Task data:
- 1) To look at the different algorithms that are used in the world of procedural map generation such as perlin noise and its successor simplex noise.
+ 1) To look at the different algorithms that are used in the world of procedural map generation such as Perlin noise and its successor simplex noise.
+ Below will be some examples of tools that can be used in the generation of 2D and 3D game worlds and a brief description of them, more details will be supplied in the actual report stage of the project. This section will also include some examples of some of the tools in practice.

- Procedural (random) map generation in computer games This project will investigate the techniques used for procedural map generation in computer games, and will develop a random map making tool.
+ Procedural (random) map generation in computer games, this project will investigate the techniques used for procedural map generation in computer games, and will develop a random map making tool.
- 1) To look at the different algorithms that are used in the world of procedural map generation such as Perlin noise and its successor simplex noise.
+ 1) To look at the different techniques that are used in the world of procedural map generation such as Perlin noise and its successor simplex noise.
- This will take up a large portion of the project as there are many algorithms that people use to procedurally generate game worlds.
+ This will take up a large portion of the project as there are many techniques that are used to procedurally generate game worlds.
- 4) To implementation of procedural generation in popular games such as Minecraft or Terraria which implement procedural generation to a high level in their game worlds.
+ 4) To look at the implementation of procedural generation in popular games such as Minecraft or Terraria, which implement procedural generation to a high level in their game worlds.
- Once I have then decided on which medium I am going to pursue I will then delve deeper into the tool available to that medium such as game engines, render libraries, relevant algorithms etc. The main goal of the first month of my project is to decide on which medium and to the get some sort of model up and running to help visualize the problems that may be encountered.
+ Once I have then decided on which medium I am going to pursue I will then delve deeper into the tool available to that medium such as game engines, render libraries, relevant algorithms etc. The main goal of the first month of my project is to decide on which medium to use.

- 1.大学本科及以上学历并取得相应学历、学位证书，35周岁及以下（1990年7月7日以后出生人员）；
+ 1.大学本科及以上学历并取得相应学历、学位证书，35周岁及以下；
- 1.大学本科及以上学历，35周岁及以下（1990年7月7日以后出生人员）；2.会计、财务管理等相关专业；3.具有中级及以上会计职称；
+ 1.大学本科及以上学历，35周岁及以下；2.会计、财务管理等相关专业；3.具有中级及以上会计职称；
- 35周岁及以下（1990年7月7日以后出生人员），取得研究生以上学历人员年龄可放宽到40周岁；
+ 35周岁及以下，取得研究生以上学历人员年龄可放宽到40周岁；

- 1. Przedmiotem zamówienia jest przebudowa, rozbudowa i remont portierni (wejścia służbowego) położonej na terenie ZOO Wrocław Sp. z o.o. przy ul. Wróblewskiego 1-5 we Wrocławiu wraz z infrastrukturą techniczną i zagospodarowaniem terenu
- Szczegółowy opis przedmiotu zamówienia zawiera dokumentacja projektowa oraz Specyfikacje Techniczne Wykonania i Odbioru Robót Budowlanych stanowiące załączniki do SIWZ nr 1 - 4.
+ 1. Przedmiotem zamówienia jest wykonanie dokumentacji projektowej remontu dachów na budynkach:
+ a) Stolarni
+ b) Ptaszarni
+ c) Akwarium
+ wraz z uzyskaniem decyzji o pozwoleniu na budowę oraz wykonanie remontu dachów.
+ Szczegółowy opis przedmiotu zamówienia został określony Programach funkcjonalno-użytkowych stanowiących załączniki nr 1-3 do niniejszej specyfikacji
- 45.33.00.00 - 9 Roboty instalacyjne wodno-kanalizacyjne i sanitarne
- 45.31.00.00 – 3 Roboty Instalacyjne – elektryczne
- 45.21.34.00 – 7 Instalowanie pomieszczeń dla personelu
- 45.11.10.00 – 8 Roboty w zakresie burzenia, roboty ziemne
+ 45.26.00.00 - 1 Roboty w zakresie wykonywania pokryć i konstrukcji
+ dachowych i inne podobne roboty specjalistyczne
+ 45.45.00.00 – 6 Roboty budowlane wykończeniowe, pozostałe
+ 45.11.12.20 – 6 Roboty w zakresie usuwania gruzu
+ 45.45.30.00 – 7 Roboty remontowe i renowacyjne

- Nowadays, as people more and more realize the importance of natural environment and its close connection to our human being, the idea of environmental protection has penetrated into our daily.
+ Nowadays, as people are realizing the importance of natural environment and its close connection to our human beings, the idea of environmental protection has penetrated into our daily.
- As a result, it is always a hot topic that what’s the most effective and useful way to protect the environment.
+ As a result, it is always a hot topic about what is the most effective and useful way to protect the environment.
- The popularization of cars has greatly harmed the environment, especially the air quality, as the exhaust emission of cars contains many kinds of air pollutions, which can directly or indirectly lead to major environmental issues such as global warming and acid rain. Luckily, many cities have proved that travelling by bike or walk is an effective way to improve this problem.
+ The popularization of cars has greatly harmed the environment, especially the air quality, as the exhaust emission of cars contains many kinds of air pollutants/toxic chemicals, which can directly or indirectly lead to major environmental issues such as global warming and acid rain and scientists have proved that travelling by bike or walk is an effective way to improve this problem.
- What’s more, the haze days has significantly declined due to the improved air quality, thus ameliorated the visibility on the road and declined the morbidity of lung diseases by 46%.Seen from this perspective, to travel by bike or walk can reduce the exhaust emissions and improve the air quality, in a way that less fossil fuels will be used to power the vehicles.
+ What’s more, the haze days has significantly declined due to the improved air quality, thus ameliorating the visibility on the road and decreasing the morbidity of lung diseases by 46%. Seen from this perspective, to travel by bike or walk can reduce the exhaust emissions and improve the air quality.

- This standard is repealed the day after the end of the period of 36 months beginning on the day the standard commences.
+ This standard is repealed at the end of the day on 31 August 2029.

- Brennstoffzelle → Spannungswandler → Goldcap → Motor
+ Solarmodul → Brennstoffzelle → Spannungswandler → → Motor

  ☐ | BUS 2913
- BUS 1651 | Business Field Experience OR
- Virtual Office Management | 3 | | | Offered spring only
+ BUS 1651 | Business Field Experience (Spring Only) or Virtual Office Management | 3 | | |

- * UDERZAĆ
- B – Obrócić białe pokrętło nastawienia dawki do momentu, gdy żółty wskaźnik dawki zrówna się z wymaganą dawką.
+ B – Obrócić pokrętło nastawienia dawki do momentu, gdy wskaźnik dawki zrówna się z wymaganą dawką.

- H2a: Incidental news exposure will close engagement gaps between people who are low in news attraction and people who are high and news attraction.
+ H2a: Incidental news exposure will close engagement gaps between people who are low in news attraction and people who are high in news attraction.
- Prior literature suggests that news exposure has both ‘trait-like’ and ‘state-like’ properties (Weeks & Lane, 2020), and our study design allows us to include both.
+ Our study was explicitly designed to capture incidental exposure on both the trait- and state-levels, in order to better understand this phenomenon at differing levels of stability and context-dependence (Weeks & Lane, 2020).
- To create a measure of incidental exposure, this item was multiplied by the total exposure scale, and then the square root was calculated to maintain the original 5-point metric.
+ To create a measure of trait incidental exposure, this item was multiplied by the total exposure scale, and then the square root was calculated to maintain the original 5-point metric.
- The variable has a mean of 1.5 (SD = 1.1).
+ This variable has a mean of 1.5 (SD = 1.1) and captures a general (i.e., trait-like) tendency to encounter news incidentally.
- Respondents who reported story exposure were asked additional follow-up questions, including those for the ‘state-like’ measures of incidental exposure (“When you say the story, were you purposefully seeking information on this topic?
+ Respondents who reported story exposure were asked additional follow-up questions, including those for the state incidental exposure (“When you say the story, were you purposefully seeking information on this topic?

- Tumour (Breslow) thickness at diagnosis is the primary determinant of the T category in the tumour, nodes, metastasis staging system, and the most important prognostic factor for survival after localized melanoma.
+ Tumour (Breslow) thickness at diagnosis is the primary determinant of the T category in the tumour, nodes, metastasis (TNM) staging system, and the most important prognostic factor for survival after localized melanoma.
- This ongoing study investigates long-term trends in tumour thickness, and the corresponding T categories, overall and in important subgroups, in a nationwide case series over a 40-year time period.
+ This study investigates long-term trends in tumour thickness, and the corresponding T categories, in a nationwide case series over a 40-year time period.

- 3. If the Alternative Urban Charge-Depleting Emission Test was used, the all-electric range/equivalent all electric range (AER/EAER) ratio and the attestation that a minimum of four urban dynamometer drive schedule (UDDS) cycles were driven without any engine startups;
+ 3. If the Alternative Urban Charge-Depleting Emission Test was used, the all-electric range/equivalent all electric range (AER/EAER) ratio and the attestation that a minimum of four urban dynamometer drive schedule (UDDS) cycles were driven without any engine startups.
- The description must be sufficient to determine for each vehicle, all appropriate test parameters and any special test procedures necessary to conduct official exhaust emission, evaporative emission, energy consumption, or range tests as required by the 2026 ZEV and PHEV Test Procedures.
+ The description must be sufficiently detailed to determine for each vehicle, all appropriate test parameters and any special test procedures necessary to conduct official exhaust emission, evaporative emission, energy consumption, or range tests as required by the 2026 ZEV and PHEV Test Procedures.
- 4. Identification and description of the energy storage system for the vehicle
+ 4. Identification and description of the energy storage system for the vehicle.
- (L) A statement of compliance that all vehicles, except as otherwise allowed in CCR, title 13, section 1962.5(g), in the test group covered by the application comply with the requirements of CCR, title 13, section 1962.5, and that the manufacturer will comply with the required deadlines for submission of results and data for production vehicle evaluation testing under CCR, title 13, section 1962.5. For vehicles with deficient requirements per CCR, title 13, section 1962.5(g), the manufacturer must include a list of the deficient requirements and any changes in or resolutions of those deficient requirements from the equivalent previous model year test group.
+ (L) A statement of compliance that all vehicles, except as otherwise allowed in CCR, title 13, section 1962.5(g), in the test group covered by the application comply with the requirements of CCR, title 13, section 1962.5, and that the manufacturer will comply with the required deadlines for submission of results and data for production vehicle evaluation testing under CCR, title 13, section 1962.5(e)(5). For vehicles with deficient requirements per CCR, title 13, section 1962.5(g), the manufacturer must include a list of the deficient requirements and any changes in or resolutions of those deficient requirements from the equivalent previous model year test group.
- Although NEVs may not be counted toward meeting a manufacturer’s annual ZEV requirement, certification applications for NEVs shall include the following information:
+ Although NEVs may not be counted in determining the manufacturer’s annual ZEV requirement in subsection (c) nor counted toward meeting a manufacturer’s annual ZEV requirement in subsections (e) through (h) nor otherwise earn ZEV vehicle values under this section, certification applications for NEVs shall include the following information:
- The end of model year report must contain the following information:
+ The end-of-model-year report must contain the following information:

Task: Quote the listing above from its first line to the line with "tools in practice.", inclusive, and add nothing.

Exercise answer:
- 1) To look at the different algorithms that are used in the world of procedural map generation such as perlin noise and its successor simplex noise.
+ 1) To look at the different algorithms that are used in the world of procedural map generation such as Perlin noise and its successor simplex noise.
+ Below will be some examples of tools that can be used in the generation of 2D and 3D game worlds and a brief description of them, more details will be supplied in the actual report stage of the project. This section will also include some examples of some of the tools in practice.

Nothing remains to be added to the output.